(Beginning of Records to process)
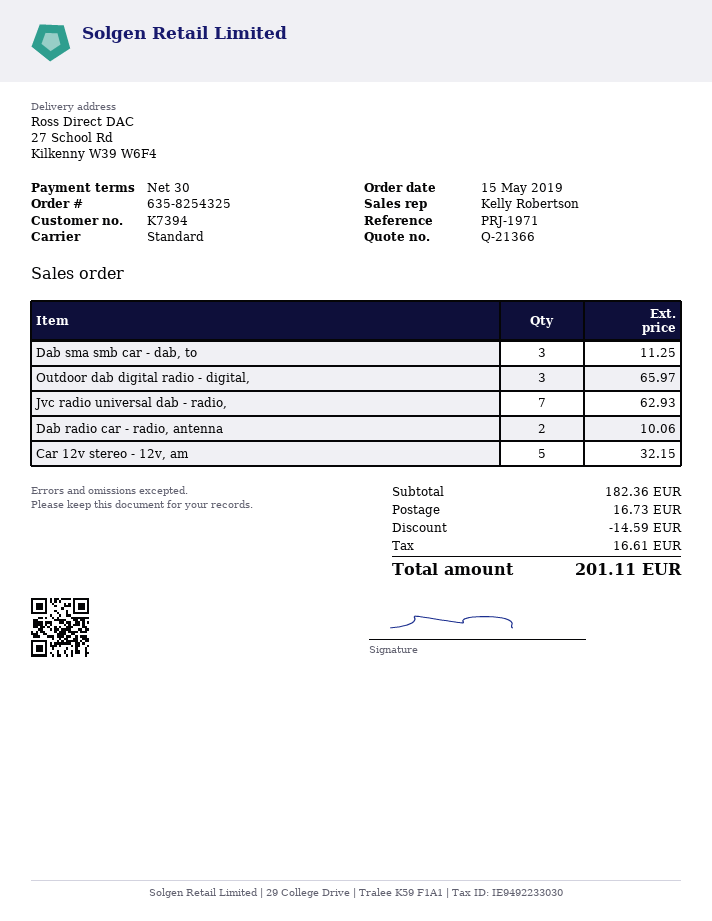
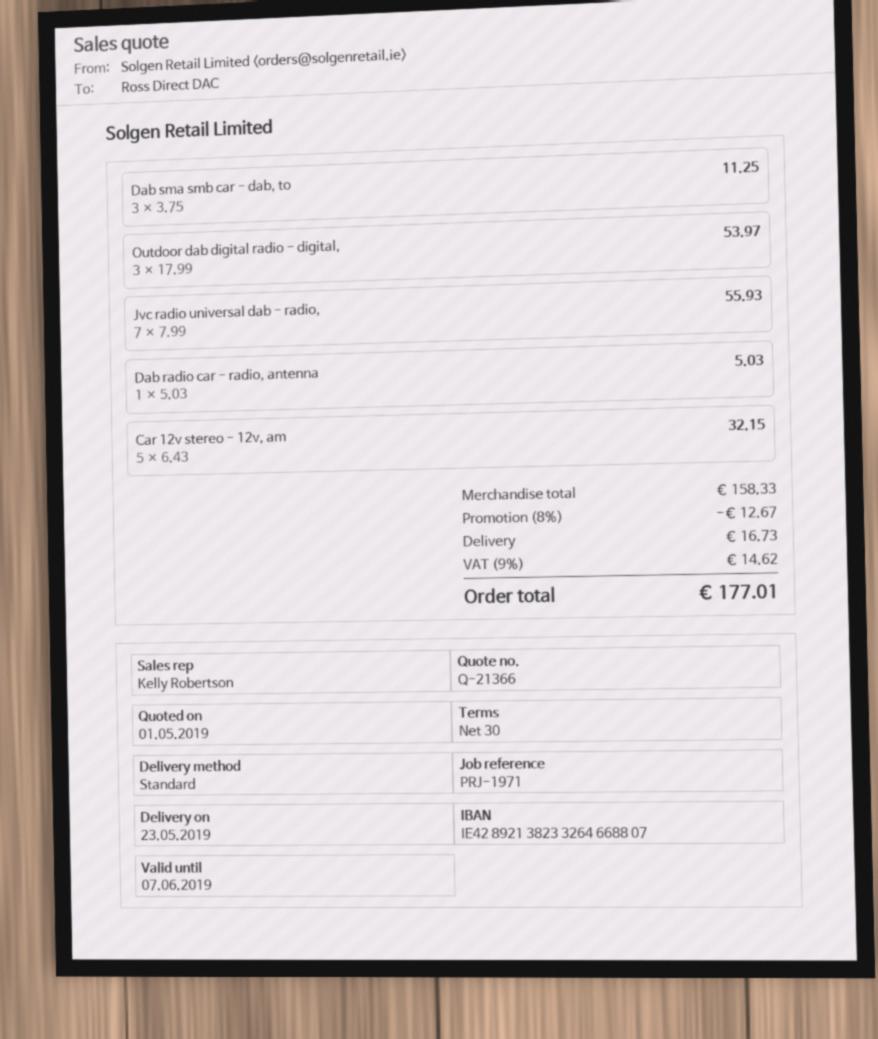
Outdoor dab digital radio - digital,: 3 for 65.97 -> 3 for 53.97
Jvc radio universal dab - radio,: 7 for 62.93 -> 7 for 55.93
Dab radio car - radio, antenna: 2 for 10.06 -> 1 for 5.03
subtotal: 182.36 -> 158.33
discount: 14.59 -> 12.67
tax: 16.61 -> 14.62
total: 201.11 -> 177.01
(End of Records to process)
** Exercise instructions **
Where a record holds a picture, leave the picture out and restate the rest word for word.

** Response box **
Outdoor dab digital radio - digital,: 3 for 65.97 -> 3 for 53.97
Jvc radio universal dab - radio,: 7 for 62.93 -> 7 for 55.93
Dab radio car - radio, antenna: 2 for 10.06 -> 1 for 5.03
subtotal: 182.36 -> 158.33
discount: 14.59 -> 12.67
tax: 16.61 -> 14.62
total: 201.11 -> 177.01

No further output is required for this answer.